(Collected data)

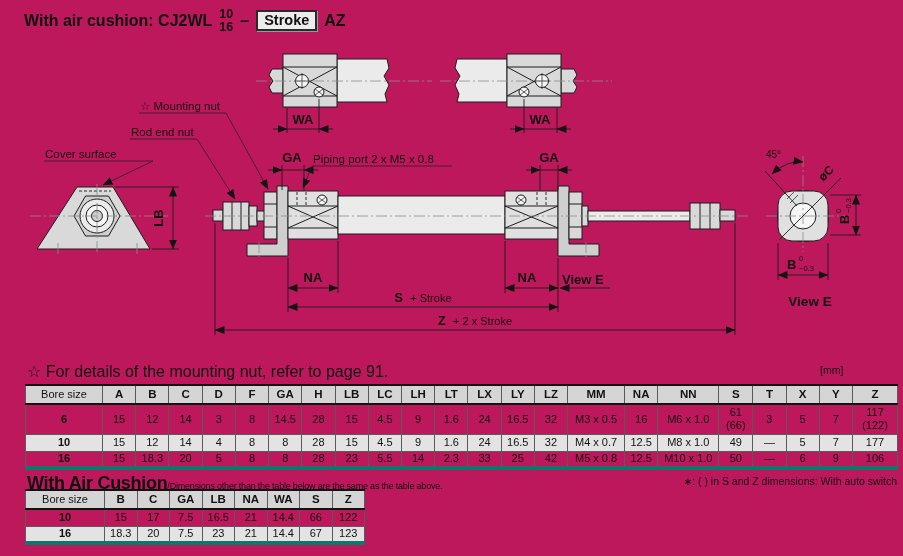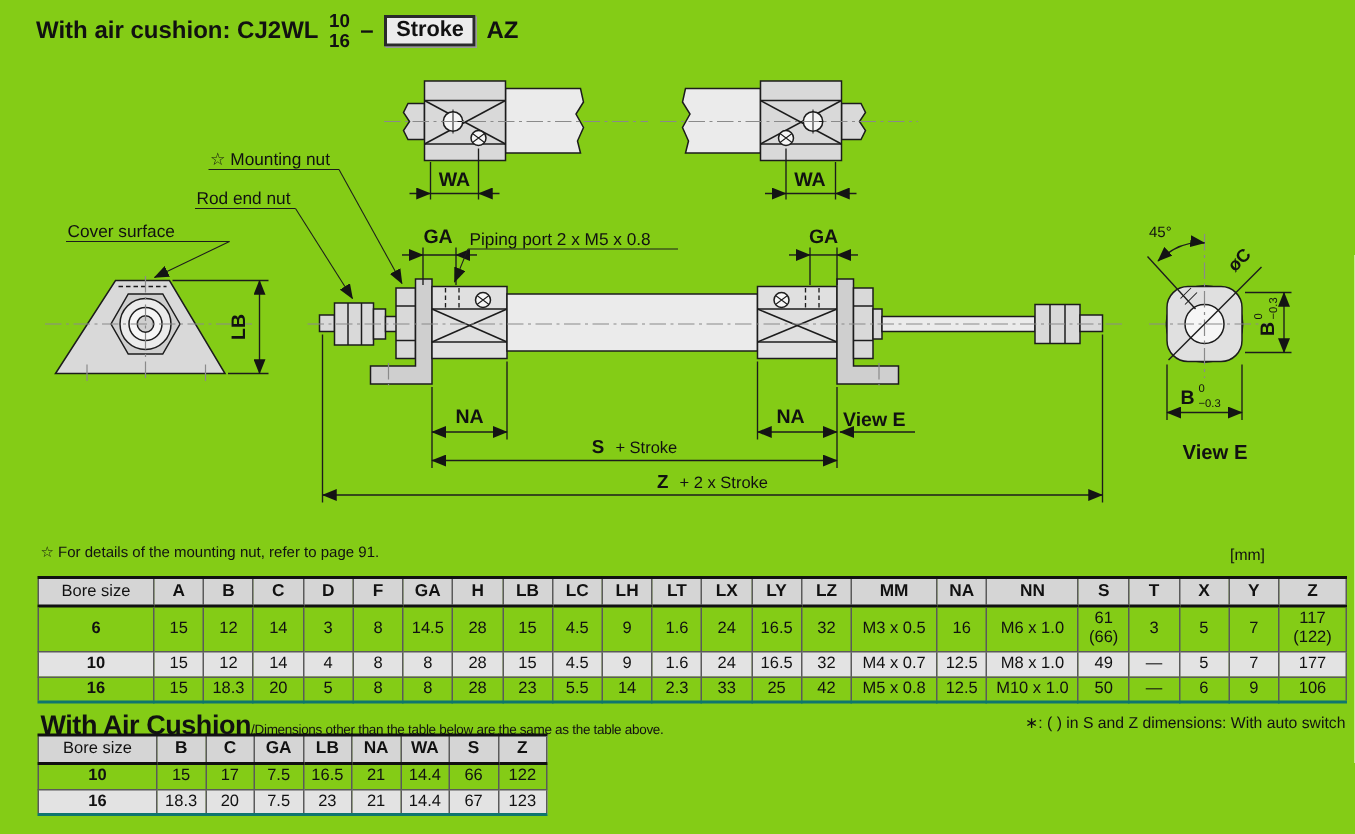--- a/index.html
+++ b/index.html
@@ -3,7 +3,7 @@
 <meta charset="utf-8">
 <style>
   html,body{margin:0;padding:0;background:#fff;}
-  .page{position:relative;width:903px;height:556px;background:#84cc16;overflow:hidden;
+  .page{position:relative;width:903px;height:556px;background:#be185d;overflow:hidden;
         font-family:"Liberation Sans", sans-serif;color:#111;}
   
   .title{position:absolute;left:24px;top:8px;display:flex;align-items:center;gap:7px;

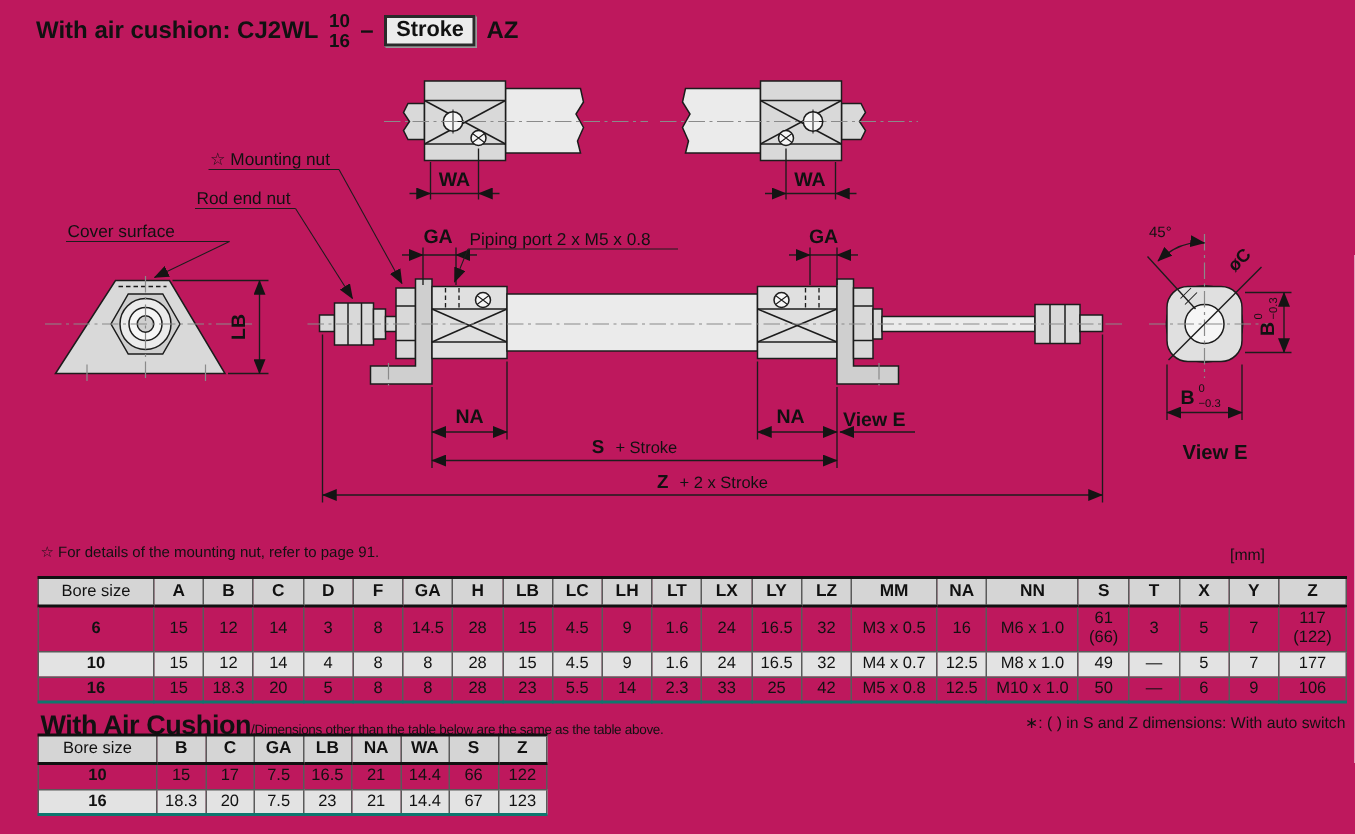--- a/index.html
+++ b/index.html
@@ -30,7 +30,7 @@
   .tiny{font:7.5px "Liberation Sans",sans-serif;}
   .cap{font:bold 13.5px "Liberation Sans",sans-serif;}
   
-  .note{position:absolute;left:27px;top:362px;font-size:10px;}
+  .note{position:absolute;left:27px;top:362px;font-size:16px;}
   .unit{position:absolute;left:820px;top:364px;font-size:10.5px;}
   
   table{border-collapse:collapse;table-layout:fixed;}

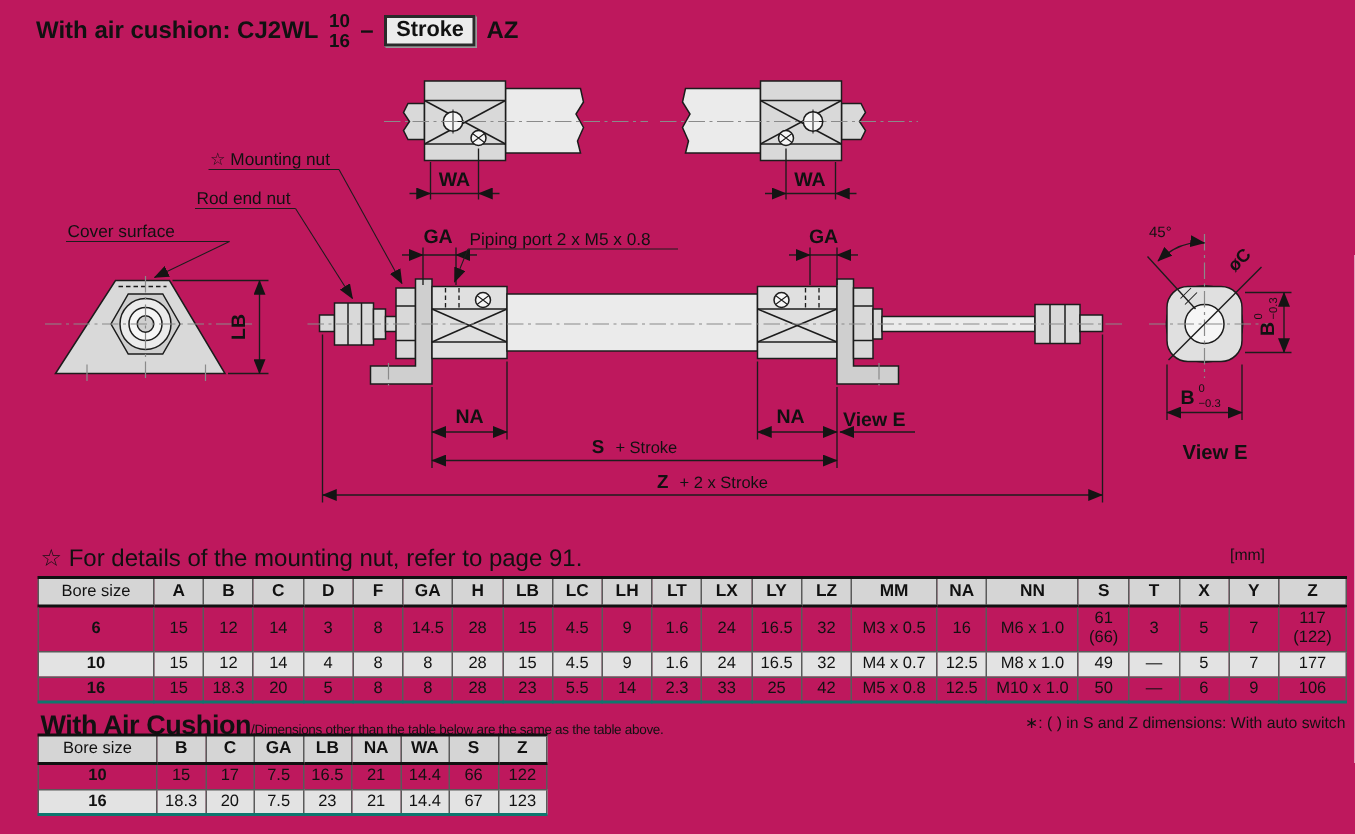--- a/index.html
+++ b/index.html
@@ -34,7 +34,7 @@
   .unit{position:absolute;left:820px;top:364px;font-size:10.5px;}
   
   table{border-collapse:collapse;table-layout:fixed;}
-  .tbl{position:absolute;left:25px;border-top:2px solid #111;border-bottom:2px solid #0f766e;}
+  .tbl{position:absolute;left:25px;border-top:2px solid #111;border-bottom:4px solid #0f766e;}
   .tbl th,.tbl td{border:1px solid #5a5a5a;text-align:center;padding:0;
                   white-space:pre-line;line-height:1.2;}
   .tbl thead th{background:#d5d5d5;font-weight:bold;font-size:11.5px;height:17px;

● What this task involves:
Would you count the lines in the data that contain the word "background" and state only the number?

● Solution to this problem:
4